Only the last stretch of the records is wanted: restate word for word the line with "subtotal: 3121.00 -> 3041.00" and every line after it.

[Stored data entries]
=== Section Start ===
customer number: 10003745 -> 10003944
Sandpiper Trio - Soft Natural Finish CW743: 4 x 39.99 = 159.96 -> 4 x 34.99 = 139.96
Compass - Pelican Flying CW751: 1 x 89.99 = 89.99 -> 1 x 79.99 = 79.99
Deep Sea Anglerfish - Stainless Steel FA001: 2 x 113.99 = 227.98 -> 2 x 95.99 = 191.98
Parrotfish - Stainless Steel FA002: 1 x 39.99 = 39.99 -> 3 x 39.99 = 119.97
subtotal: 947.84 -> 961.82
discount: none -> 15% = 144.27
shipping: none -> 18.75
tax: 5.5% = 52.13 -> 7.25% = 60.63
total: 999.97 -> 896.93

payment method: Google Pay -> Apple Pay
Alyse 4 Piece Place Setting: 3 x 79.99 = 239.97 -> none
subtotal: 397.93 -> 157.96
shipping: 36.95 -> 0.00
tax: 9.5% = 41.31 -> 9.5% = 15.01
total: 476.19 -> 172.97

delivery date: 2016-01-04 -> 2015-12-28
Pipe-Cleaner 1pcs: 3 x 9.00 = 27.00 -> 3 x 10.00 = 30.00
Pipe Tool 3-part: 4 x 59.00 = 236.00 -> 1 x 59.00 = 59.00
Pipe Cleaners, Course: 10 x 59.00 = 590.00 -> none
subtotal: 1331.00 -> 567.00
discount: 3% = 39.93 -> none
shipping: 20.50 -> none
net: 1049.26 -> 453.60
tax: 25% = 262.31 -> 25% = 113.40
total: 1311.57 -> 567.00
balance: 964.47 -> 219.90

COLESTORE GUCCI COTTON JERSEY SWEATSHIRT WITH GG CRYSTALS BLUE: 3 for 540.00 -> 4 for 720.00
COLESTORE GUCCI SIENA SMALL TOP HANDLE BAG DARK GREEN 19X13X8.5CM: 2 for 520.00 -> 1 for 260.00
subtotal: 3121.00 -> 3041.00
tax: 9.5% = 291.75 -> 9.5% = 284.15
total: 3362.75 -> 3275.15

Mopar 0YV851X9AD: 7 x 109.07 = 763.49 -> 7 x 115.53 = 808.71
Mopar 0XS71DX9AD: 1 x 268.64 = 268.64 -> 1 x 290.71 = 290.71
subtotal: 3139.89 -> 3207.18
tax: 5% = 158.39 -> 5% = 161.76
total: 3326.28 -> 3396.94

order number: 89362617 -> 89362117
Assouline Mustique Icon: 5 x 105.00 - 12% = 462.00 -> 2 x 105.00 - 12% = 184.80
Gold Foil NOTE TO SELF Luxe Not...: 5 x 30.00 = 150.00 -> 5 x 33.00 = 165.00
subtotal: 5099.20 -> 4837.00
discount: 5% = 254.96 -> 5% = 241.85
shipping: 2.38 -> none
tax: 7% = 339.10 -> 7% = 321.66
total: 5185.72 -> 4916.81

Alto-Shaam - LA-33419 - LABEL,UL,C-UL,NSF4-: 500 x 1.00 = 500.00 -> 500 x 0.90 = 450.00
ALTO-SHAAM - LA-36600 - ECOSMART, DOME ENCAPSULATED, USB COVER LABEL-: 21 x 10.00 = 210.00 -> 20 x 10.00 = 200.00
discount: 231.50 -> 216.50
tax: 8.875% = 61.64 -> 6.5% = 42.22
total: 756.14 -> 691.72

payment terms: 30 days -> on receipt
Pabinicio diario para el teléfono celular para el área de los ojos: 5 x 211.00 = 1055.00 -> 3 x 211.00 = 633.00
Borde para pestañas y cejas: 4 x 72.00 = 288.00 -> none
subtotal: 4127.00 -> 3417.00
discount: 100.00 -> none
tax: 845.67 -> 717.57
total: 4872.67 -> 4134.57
=== Section End ===
**Solution for this exercise**:
subtotal: 3121.00 -> 3041.00
tax: 9.5% = 291.75 -> 9.5% = 284.15
total: 3362.75 -> 3275.15

Mopar 0YV851X9AD: 7 x 109.07 = 763.49 -> 7 x 115.53 = 808.71
Mopar 0XS71DX9AD: 1 x 268.64 = 268.64 -> 1 x 290.71 = 290.71
subtotal: 3139.89 -> 3207.18
tax: 5% = 158.39 -> 5% = 161.76
total: 3326.28 -> 3396.94

order number: 89362617 -> 89362117
Assouline Mustique Icon: 5 x 105.00 - 12% = 462.00 -> 2 x 105.00 - 12% = 184.80
Gold Foil NOTE TO SELF Luxe Not...: 5 x 30.00 = 150.00 -> 5 x 33.00 = 165.00
subtotal: 5099.20 -> 4837.00
discount: 5% = 254.96 -> 5% = 241.85
shipping: 2.38 -> none
tax: 7% = 339.10 -> 7% = 321.66
total: 5185.72 -> 4916.81

Alto-Shaam - LA-33419 - LABEL,UL,C-UL,NSF4-: 500 x 1.00 = 500.00 -> 500 x 0.90 = 450.00
ALTO-SHAAM - LA-36600 - ECOSMART, DOME ENCAPSULATED, USB COVER LABEL-: 21 x 10.00 = 210.00 -> 20 x 10.00 = 200.00
discount: 231.50 -> 216.50
tax: 8.875% = 61.64 -> 6.5% = 42.22
total: 756.14 -> 691.72

payment terms: 30 days -> on receipt
Pabinicio diario para el teléfono celular para el área de los ojos: 5 x 211.00 = 1055.00 -> 3 x 211.00 = 633.00
Borde para pestañas y cejas: 4 x 72.00 = 288.00 -> none
subtotal: 4127.00 -> 3417.00
discount: 100.00 -> none
tax: 845.67 -> 717.57
total: 4872.67 -> 4134.57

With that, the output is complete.